Elasticsearch with gluster-block

This is the updated version of my previous blog about using Gluster Block Storage with Elastic Search.

In this blog, will introduce gluster-block utility and demonstrate how simple is it to use gluster block storage with Elastic search engine.

Introduction to gluster block

gluster-block is a block device management framework which aims at making gluster backed block storage creation and maintenance as simple as possible. gluster-block provisions block devices and exports them using iSCSI.  More details while you run through the blog.

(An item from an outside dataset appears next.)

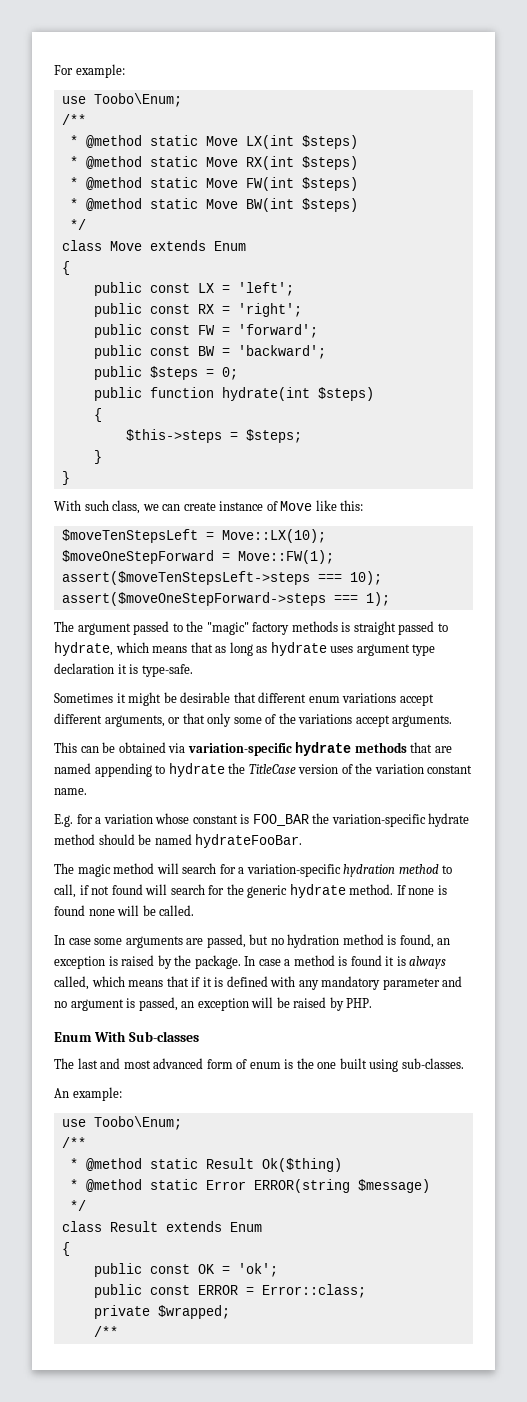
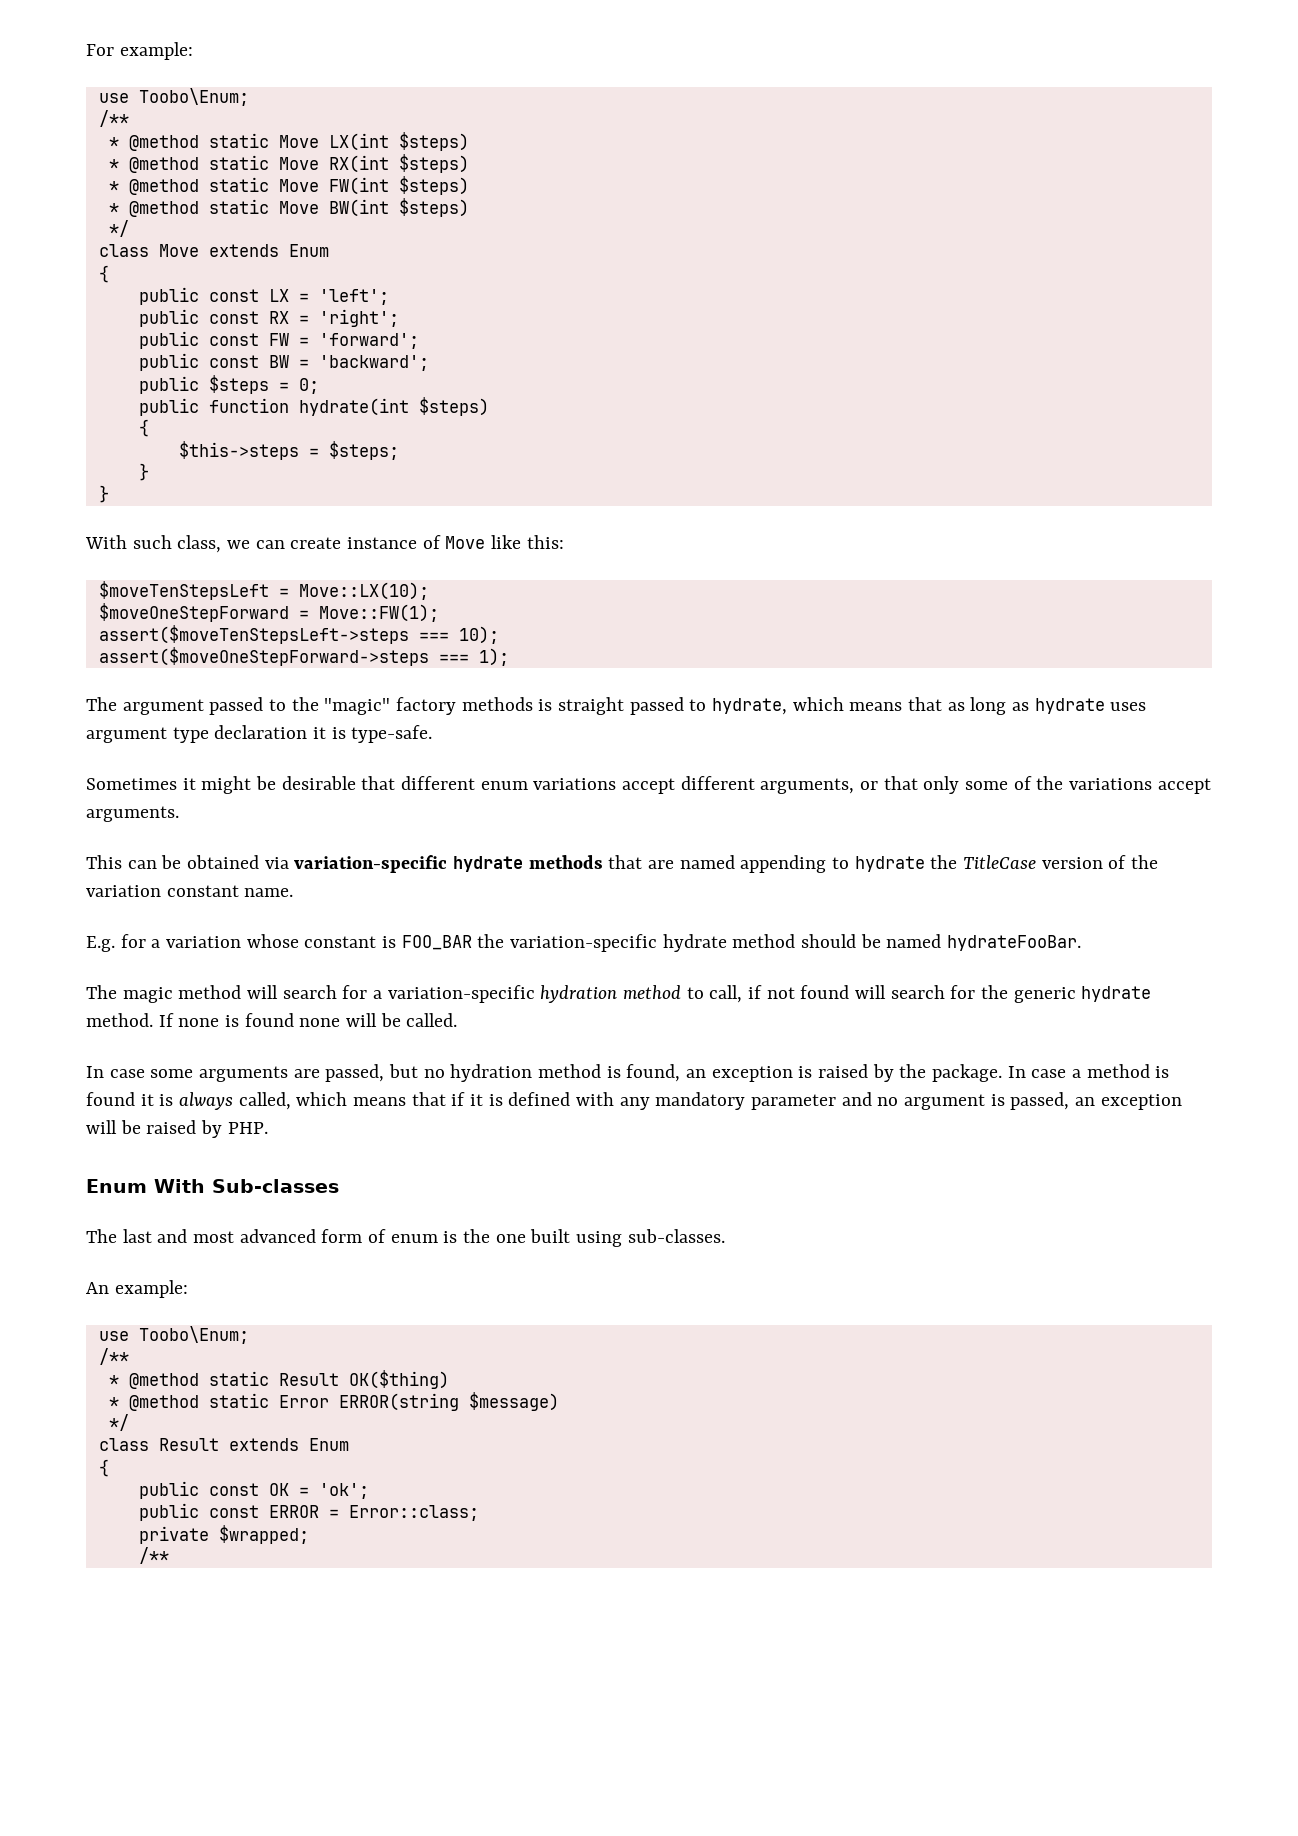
[261,1158,342,1172] Ok($thing) -> [348,1370,449,1389] OK($thing)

Read More about gluster-block here

Note:  I have used 4 Fedora 25 Machines for creating this howto.
Setup at a glance:

  1. We use Node1, Node2 and Node3 for creating gluster volume and use same for exporting target block storage from gluster volume.
  2. On Node 4, we enable and configure mutipath, then discover and login to the individual target portals exported from Node1, Node2 and Node3. Finally configure and run Elasticsearch.

Gluster block storage setup

Pre-requisites

  • A gluster volume  in a trusted storage pool (3 nodes, we also use the same nodes as block exports)

Creating a block device

Install gluster-block
# dnf config-manager --add-repo https://copr.fedorainfracloud.org/coprs/pkalever/gluster-block/repo/fedora-25/pkalever-gluster-block-fedora-25.repo 
# dnf install gluster-block

# systemctl start gluster-blockd
# systemctl status gluster-blockd

Create a block of size 40GiB (using same Nodes as gluster volume) 
# gluster-block create sampleVol/elasticBlock ha 3 10.70.35.109,10.70.35.104,10.70.35.51 40GiB
IQN: iqn.2016-12.org.gluster-block:c1029cc3-7c40-48a0-94bf-16c1b4fad254
PORTAL(S): 10.70.35.109:3260 10.70.35.104:3260 10.70.35.51:3260
RESULT: SUCCESS

# gluster-block list sampleVol
elasticBlock 

# gluster-block info sampleVol/elasticBlock 
NAME: elasticBlock
VOLUME: sampleVol
GBID: c1029cc3-7c40-48a0-94bf-16c1b4fad254
SIZE: 42949672960
HA: 3
BLOCK CONFIG NODE(S): 10.70.35.109 10.70.35.51 10.70.35.104
# gluster-block help
gluster-block (0.1)
usage:
 gluster-block  <volname[/blockname]> []

commands:
 create <volname/blockname> [ha ] <host1[,host2,...]> 
 create block device.

 list 
 list available block devices.

 info <volname/blockname>
 details about block device.

 delete <volname/blockname>
 delete block device.

 help
 show this message and exit.

 version
 show version info and exit.

Initiator side setup  (on Elasticsearch node) (NODE 4)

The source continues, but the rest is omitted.